▶ [Records for this task]

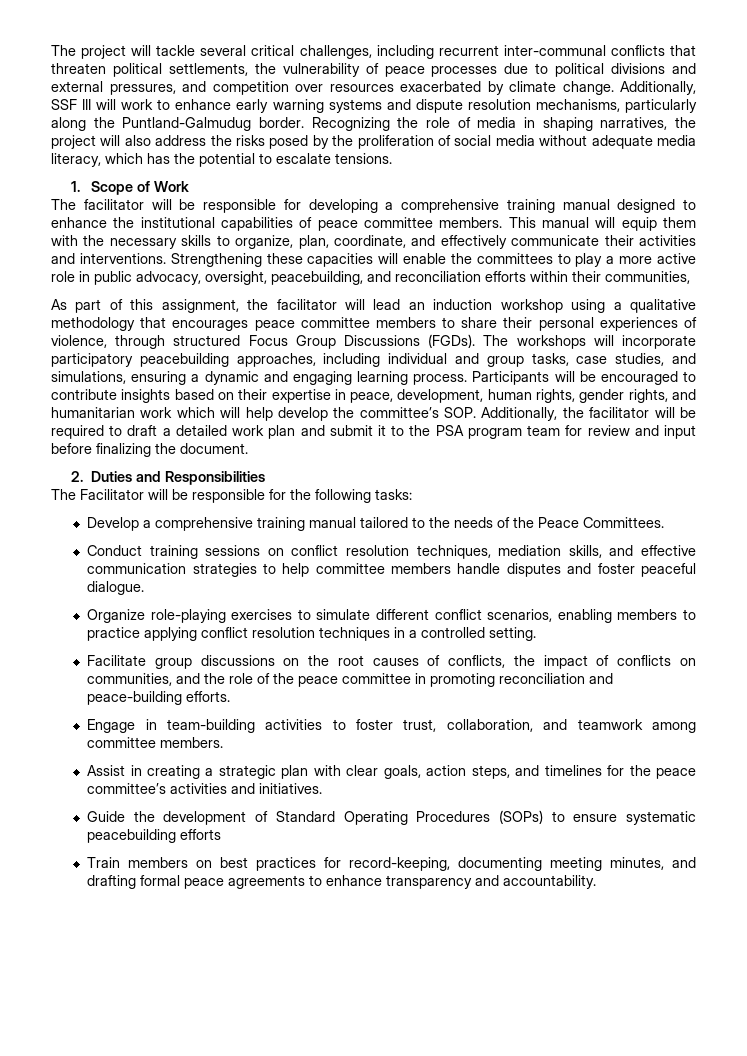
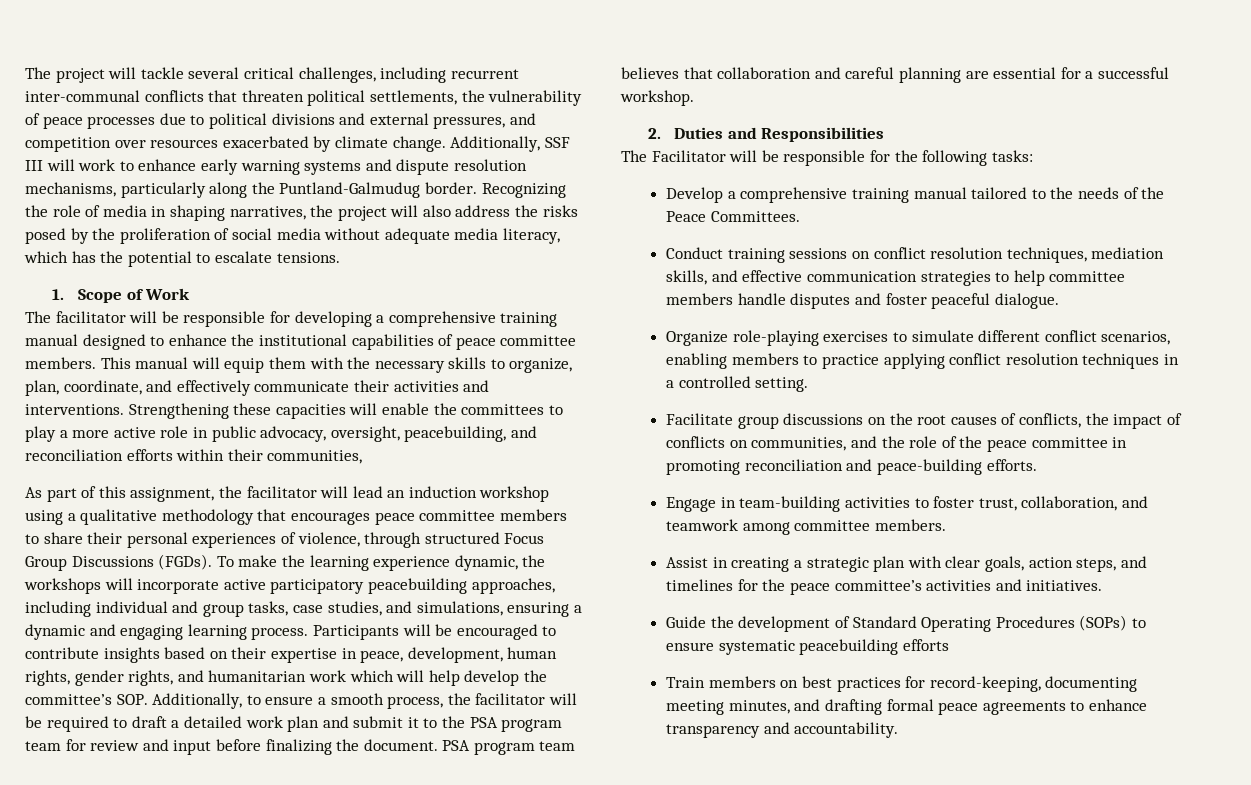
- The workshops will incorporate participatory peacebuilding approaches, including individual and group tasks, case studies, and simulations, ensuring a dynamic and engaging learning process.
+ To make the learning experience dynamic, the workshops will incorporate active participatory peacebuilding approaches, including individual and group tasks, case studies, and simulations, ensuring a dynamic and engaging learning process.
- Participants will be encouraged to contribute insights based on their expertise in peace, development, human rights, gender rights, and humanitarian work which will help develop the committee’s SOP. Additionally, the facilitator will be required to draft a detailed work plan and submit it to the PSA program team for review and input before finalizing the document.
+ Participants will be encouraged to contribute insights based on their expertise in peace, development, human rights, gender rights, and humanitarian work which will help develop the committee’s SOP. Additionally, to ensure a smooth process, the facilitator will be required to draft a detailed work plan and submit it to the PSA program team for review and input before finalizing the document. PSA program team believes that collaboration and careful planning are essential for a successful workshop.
---
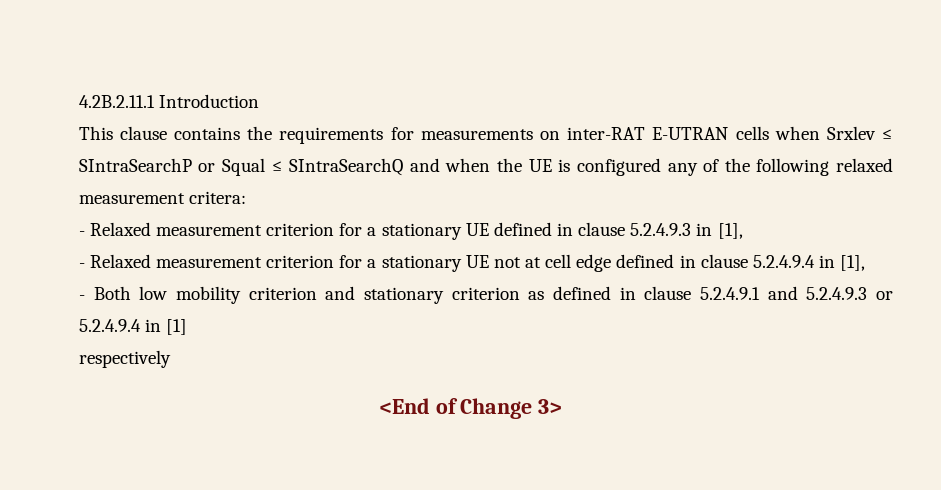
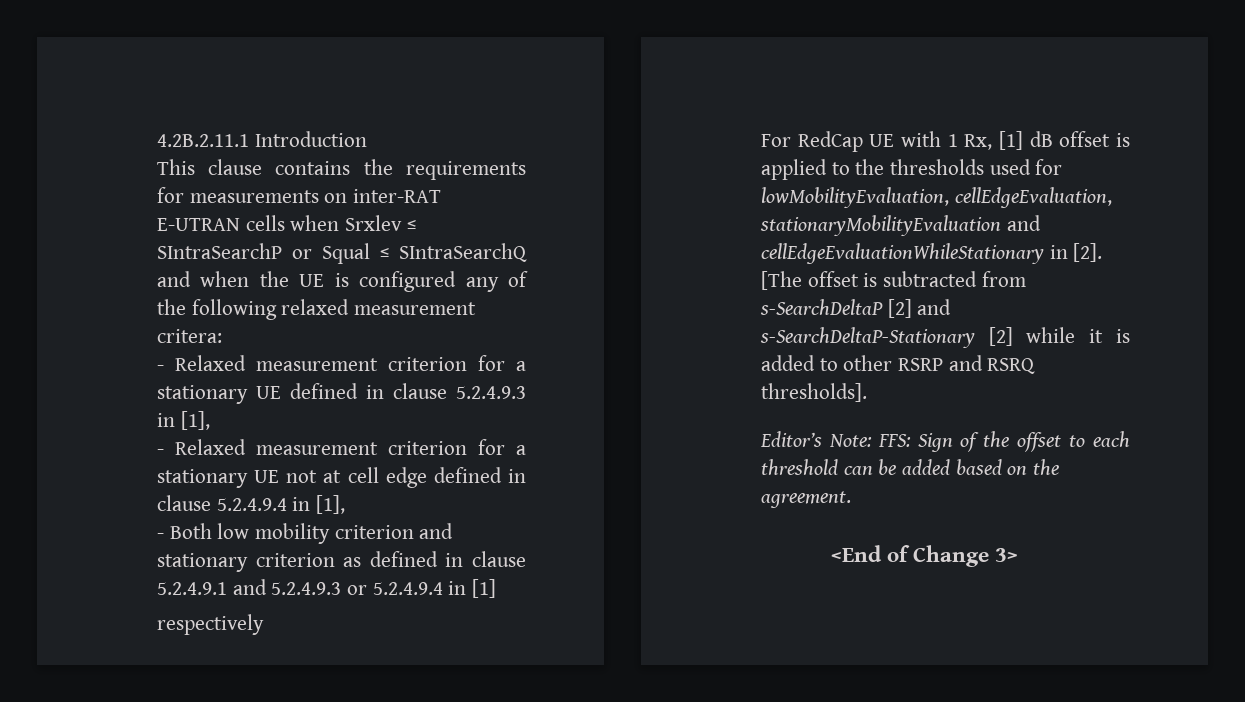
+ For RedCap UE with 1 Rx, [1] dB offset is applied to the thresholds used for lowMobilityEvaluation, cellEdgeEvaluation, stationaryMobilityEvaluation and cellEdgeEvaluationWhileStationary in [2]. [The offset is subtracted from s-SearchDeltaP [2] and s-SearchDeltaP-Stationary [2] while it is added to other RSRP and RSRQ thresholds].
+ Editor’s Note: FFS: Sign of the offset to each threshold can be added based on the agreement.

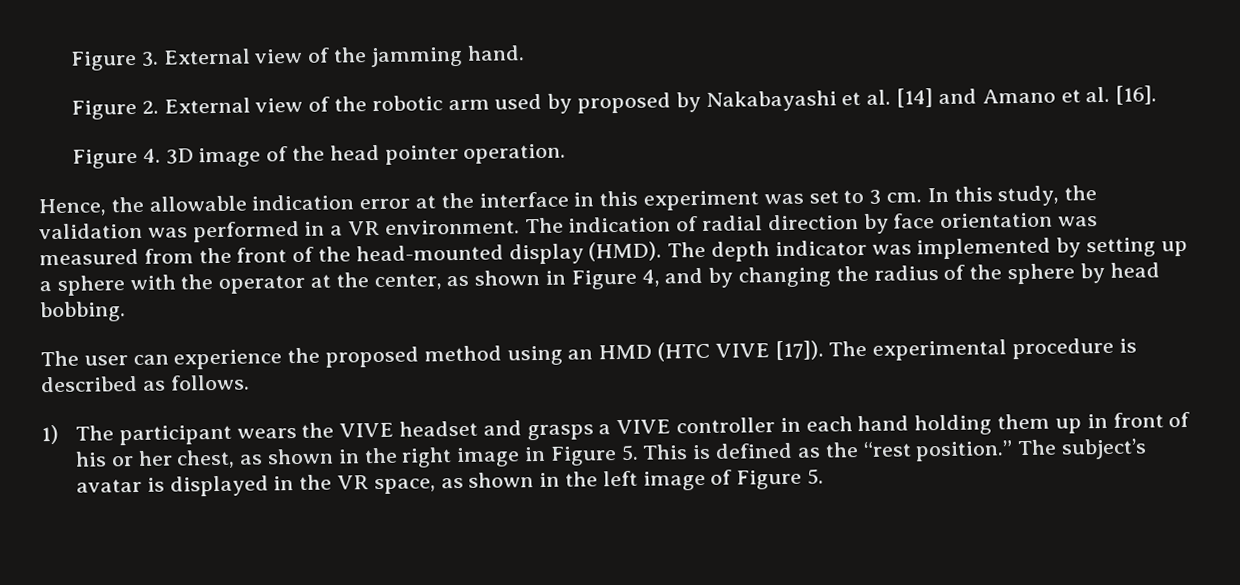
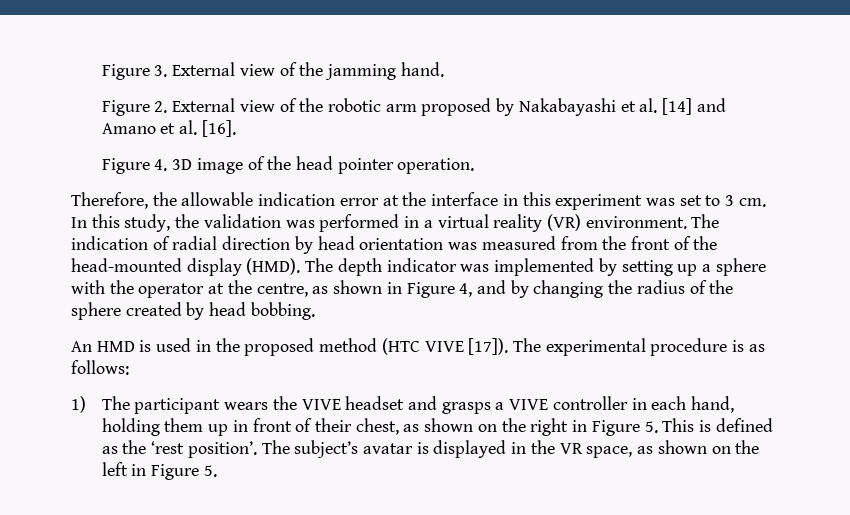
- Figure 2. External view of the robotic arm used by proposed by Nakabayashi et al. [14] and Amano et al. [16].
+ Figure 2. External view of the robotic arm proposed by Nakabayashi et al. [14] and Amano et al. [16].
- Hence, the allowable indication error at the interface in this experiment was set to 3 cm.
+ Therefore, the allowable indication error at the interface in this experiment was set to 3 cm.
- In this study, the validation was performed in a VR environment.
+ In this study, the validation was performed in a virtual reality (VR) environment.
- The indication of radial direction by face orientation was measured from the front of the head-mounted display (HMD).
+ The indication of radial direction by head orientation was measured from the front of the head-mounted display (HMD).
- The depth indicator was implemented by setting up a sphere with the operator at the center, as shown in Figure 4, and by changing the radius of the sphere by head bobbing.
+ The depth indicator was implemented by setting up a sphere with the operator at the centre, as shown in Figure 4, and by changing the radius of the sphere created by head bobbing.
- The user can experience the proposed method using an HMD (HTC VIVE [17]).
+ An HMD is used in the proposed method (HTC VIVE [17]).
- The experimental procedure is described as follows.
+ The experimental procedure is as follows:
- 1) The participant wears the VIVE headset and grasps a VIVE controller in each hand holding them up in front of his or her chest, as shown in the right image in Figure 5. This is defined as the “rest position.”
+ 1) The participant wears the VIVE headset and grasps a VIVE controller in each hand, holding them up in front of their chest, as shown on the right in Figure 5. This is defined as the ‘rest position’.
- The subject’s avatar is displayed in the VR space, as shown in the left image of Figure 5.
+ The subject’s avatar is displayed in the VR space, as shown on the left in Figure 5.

▶ [Your goal]
From the entries above, tally the lines that contain the string "engaging". Report the total and nothing more.

▶ [Response]
2